Crazy, but I bet for every legitimate place concerned about your well-being (though they still want their $), there is another who don't give a shit. One I saw in Mexico seemed nice, but honestly, shelling out 4k (just a guess, it might have been 75% more than that) to then pay to fly to Mexico and do this all in one of the most violent and drug ridden federal states seems stupid on the face. I bet it's a front to kidnap you, and they know you have money if you can pay 4k for ibogaine. I bet they advise you to get kidnapping insurance first or something lol. But really, the worst kidnapping victim would be someone in pure opioid W/D. Going through customs in W/D (back to the US) I honestly looked pathetic and didn't care if I were whisked one island over to Guantanamo lol - I was in the Bahamas. The guy didn't look twice at me, I suppose no one can really fake looking that miserable.


Honestly, I think it's legal in Canada, and if I had to go anywhere it would be there, and then I'd just buy the drug. I think the rest of the 4k would be better spent taking friends who were clean to be your sitters and the remainder to rent a little cabin on a lake or something, and creating your own set and setting. This seems an awesome way to go if you can't get it here in the US, and honestly I've never had a dealer go "I got some acid, some shrooms, oh and a bunch of ibogaine. Man this ibogaine is moving FAST" lol. Then you would also not have easy access to drugs in the Canadian countryside, just my thoughts.


Xorkoth, how was your trip with family to the grand canyon?

It often makes me sad to think about not being able to vacation somewhere, but really I can just take loperamide with me and be 100%, but I'd need enough for the vacation, and I'd probably be limited from going to strict Muslim majority countries where loperamide is probably even looked upon with suspicion, like places where people have served 10 years in jail because they found a single poppy seed in their luggage.
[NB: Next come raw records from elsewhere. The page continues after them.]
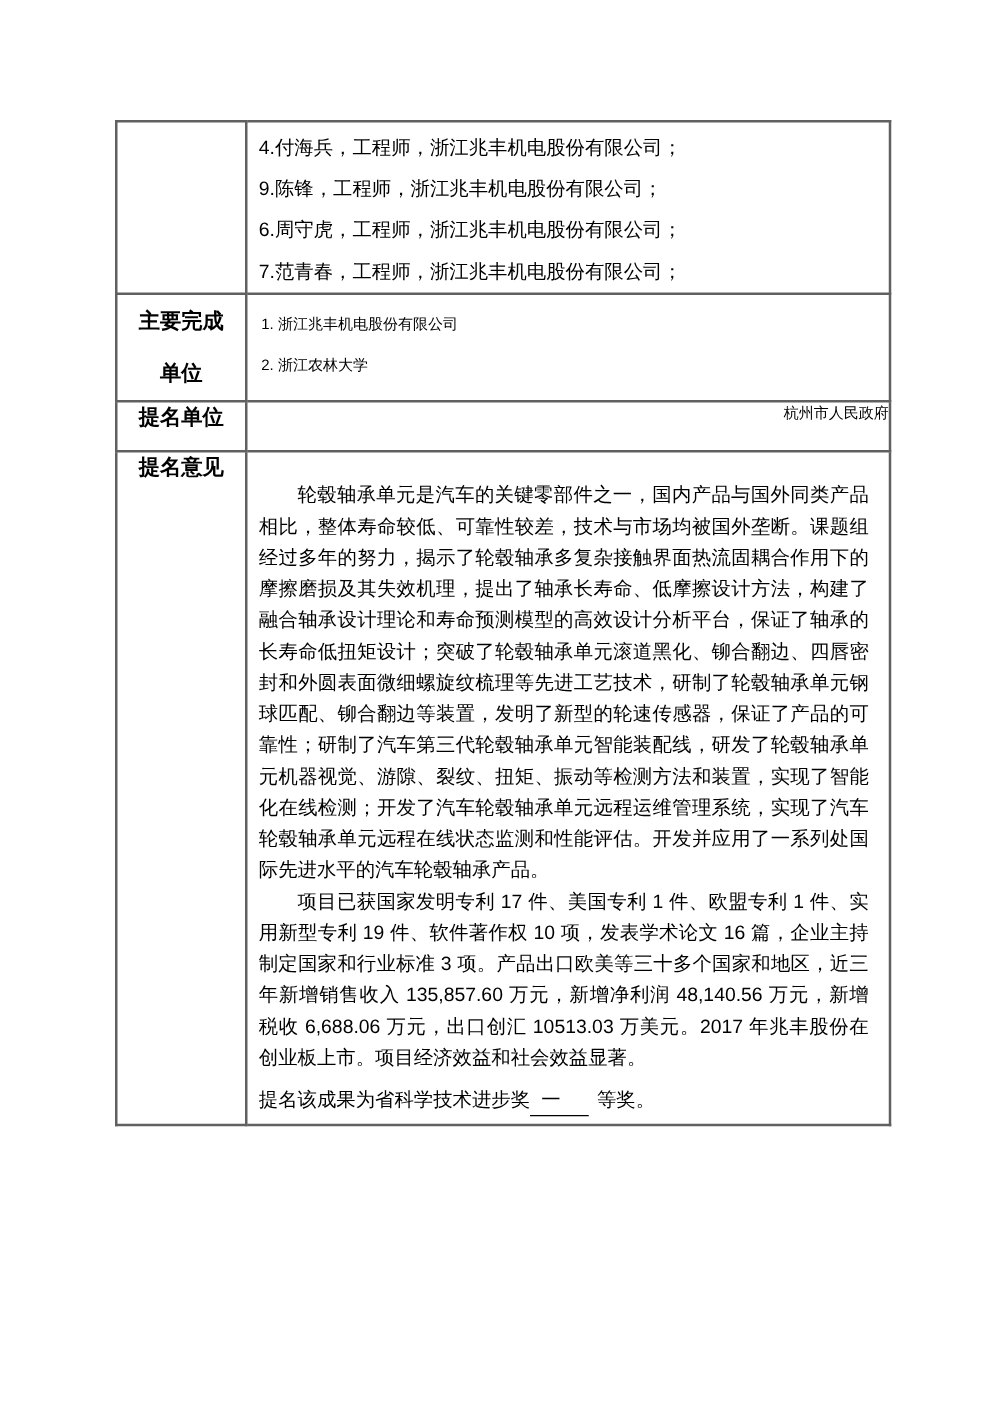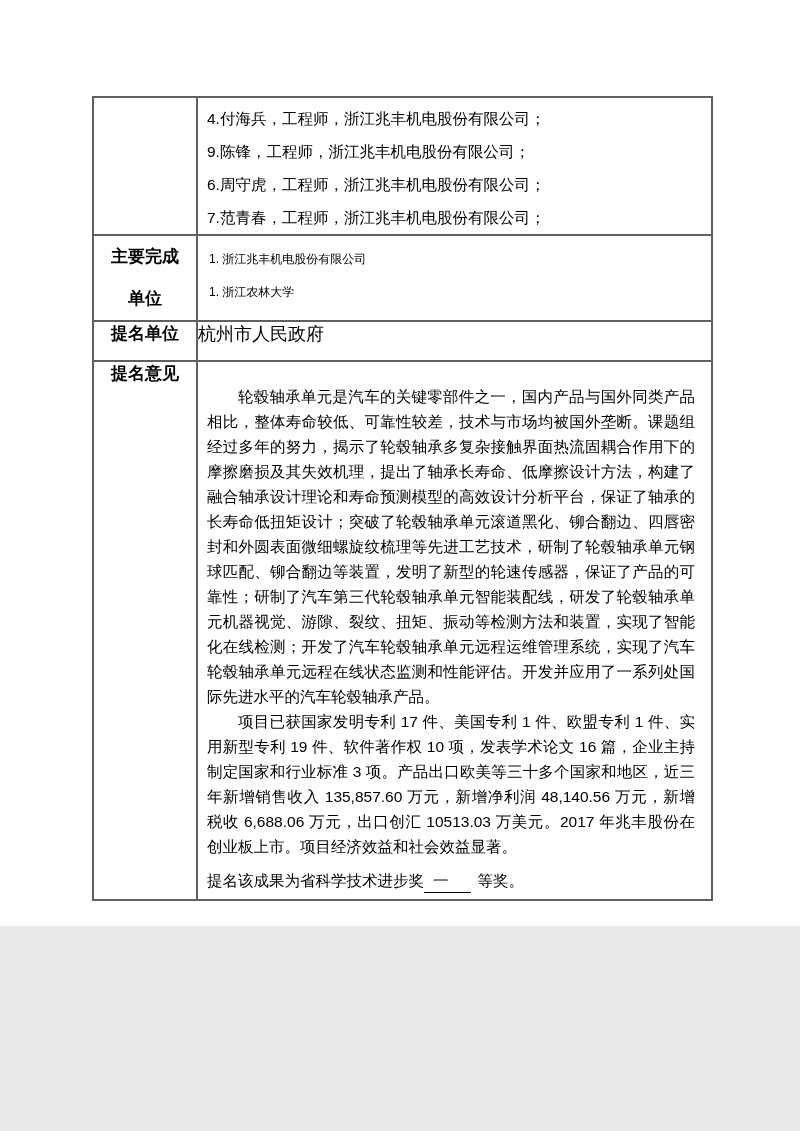--- a/index.html
+++ b/index.html
@@ -1,20 +1,20 @@
 <!DOCTYPE html>
 <html><head>
 <meta charset="utf-8">
 <style>
   * { margin: 0; padding: 0; box-sizing: border-box; }
   html, body { background: #e9e9e9; }
   .page {
     position: relative;
     width: 800px;
-    height: 926px;
+    height: 1131px;
     background: #ffffff;
     overflow: hidden;
     font-family: "Liberation Sans", "DejaVu Sans", sans-serif;
     color: #000000;
   }
   table.form {
     position: absolute;
     left: 92px;
     top: 96px;
     width: 619px;
@@ -51,22 +51,22 @@
   td.units-cell { padding: 7px 8px 0 11px; }
   .unit-line {
     font-size: 12px;
     line-height: 33px;
     white-space: nowrap;
   }
 
   
   td.nominator-cell {
     vertical-align: middle;
-    text-align: left;
-    font-size: 18px;
+    text-align: right;
+    font-size: 12px;
     font-family: Liberation Mono, monospace;
   }
 
   
   td.opinion-cell {
     padding: 22px 16px 6px 9px;
     font-size: 15.5px;
     line-height: 25px;
   }
   .opinion-para {
@@ -107,21 +107,21 @@
       </td>
     </tr>
 
     <tr>
       <td class="label-cell" style="height:82px;">
         <div class="label-two-line">主要完成</div>
         <div class="label-two-line">单位</div>
       </td>
       <td class="units-cell">
         <div class="unit-line">1. 浙江兆丰机电股份有限公司</div>
-        <div class="unit-line">1. 浙江农林大学</div>
+        <div class="unit-line">2. 浙江农林大学</div>
       </td>
     </tr>
 
     <tr>
       <td class="label-cell" style="height:40px;">提名单位</td>
       <td class="nominator-cell">杭州市人民政府</td>
     </tr>
 
     <tr>
       <td class="label-cell" style="height:500px;margin-left:16px;">提名意见</td>

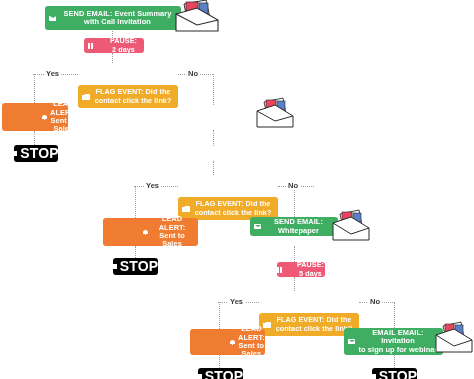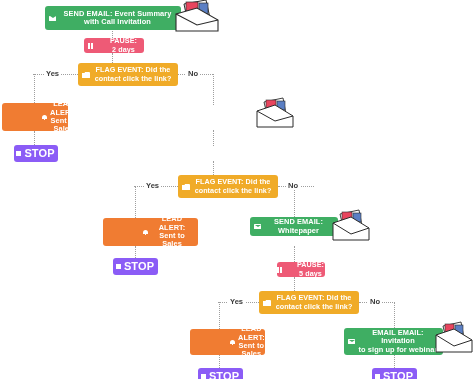--- a/index.html
+++ b/index.html
@@ -40,23 +40,23 @@
     flex: 0 0 auto;
     margin-right: 3px;
     display: inline-flex;
     align-items: center;
     justify-content: center;
   }
 
   .n-email  { background: #3fae63; font-size: 7.4px; }
   .n-pause  { background: #ee5a76; font-size: 7.2px; justify-content: center; }
   .n-pause .label { text-align: center; margin-left: 12px; }
-  .n-flag   { background: #f0ab28; font-size: 7.2px; }
+  .n-flag   { background: #f0ab28; font-size: 7.2px; margin-top: 22px; }
   .n-alert  { background: #f07c32; font-size: 7.4px; padding-left: 40px; }
-  .n-stop   { background: #8b5cf6; font-size: 11px; justify-content: center; }
+  .n-stop   { background: #000000; font-size: 14px; justify-content: center; }
 
   
   .ico-mail {
     width: 7px; height: 5px;
     background: #ffffff;
     position: relative;
     border-radius: .5px;
   }
   .ico-mail::after {
     content: "";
Luckily the only countries like that I want to see, like Turkey or Jordan aren't near as fucking crazy.
 
The trip was awesome, thanks. :)

Yeah I am so happy I don't have to think about somehow having opiates or loperamide or whatever when I travel. Such a load off. I had almost forgotten what it was like to not have to always be worrying about how I can make myself not feel like shit.
 
Really well written trip reports are obviously in the minority but this is absolutely amongst the best I have read; you seem to really have had a powerful experience. Surprised at all the drugs you were consuming or trying to during the trip but I guess they all played there part in it. Wishing you the best for the future.
 
Thank you very much. :) I tried to tell it as a story, rather than as a trip report. I am also surprised by all the drugs afterwards. It revealed to me however the root of my addictive personality. It's not because I am hiding (though I was hiding from my life with opiates also, eventually), it's because I have a difficult time with moderation in the things I enjoy. I think to myself, "wow, I feel so great, I'd like to feel even BETTER while I have the opportunity to!" I do believe all of that was necessary as part of the experience in order for the message to really hit me and sink in.

Doing totally great thus far, tomorrow it will have been 2 months since I took my flood dose. I feel better and better all the time, more and more myself. It still truly feels that the ibogaine experience allowed me to close long, destructive chapter in my life, and I can now view it almost as a dream, I can think about it in detail, even remember fondly some particular opiate experiences, and not crave them or feel any anguish or discomfort.